*Dataset records*:
+ + + + + + +
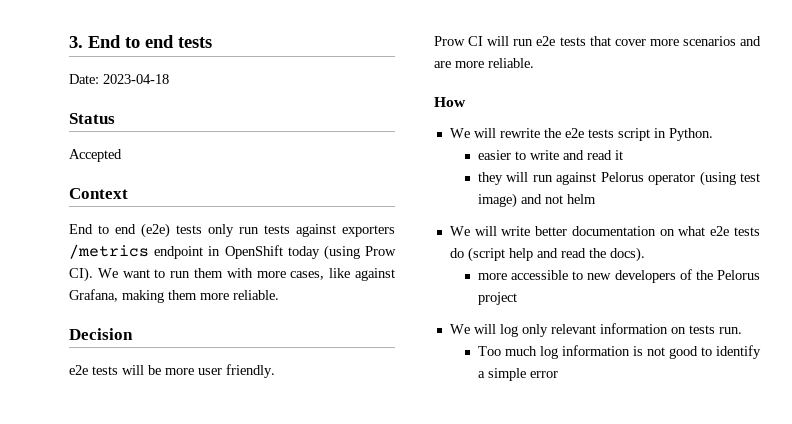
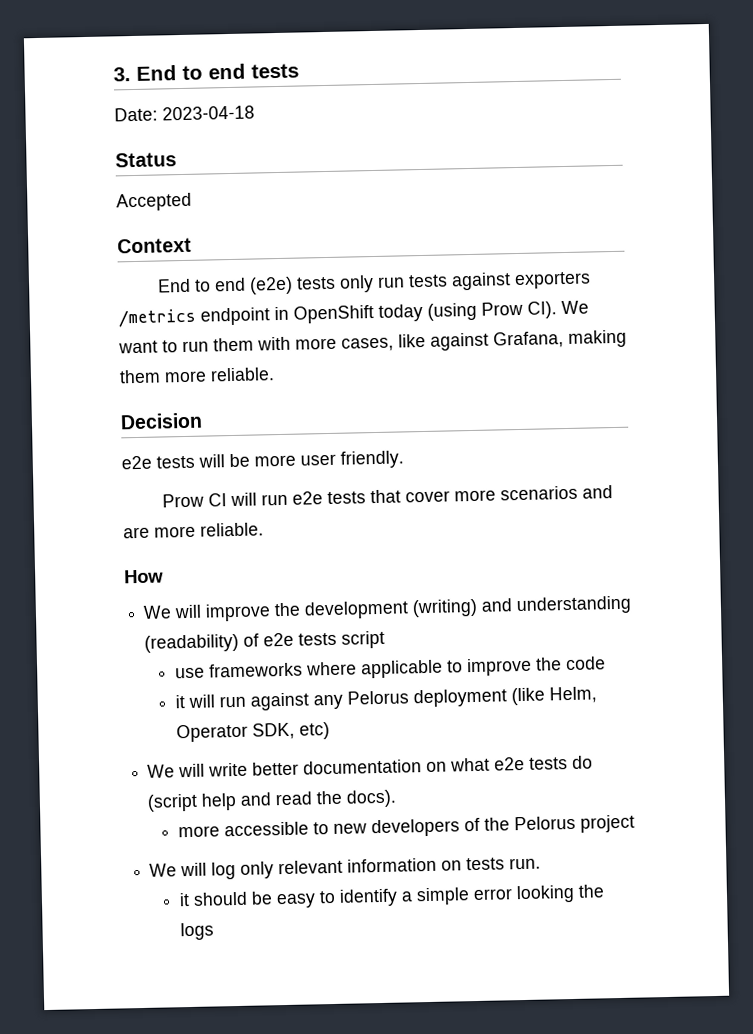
- We will rewrite the e2e tests script in Python.
- easier to write and read it
- they will run against Pelorus operator (using test image) and not helm
+ We will improve the development (writing) and understanding (readability) of e2e tests script
+ use frameworks where applicable to improve the code
+ it will run against any Pelorus deployment (like Helm, Operator SDK, etc)
- Too much log information is not good to identify a simple error
+ it should be easy to identify a simple error looking the logs

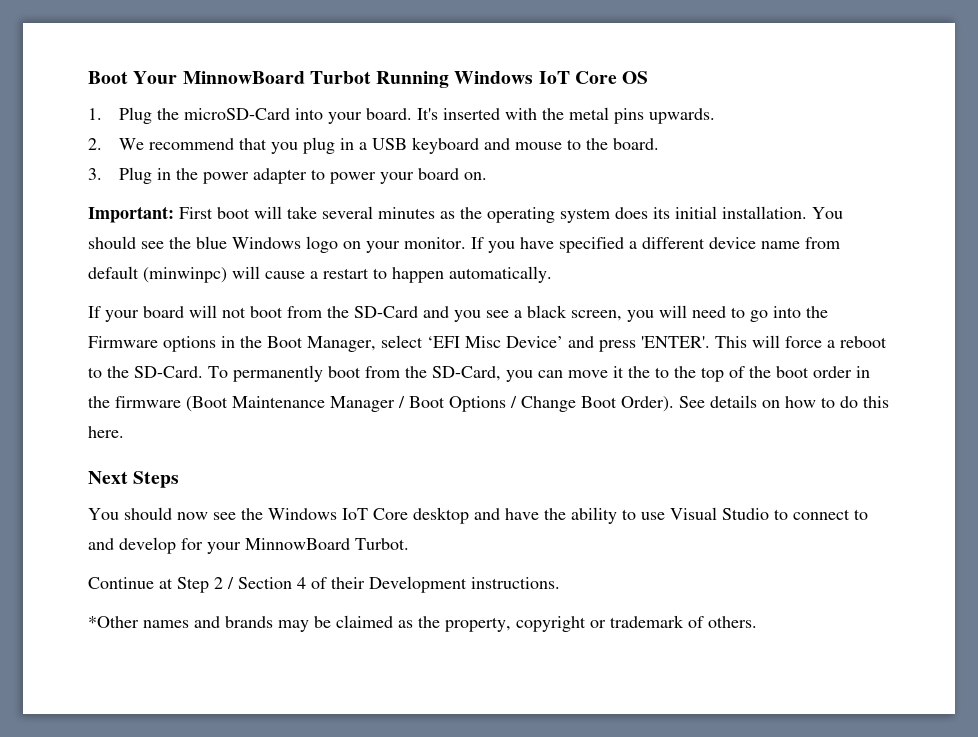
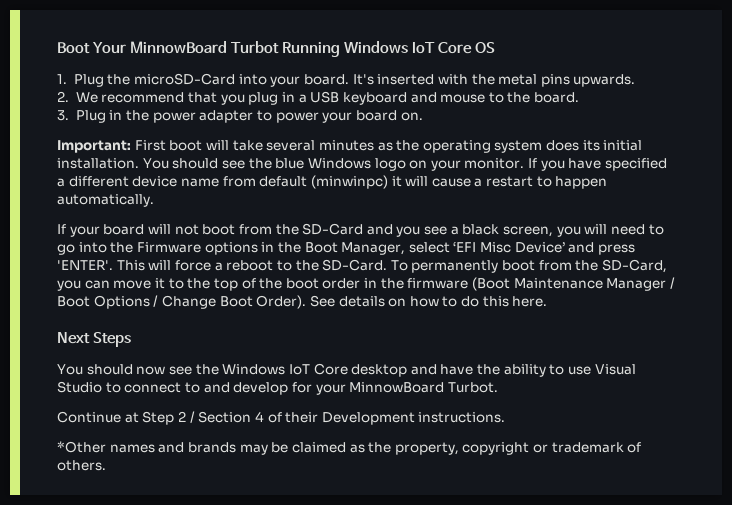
- If you have specified a different device name from default (minwinpc) will cause a restart to happen automatically.
+ If you have specified a different device name from default (minwinpc) it will cause a restart to happen automatically.
- To permanently boot from the SD-Card, you can move it the to the top of the boot order in the firmware (Boot Maintenance Manager / Boot Options / Change Boot Order).
+ To permanently boot from the SD-Card, you can move it to the top of the boot order in the firmware (Boot Maintenance Manager / Boot Options / Change Boot Order).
+ + + + + + +
*Exercise aim*:
Filter the records above down to the lines that hold the string "automatically".

*Expected output*:
- If you have specified a different device name from default (minwinpc) will cause a restart to happen automatically.
+ If you have specified a different device name from default (minwinpc) it will cause a restart to happen automatically.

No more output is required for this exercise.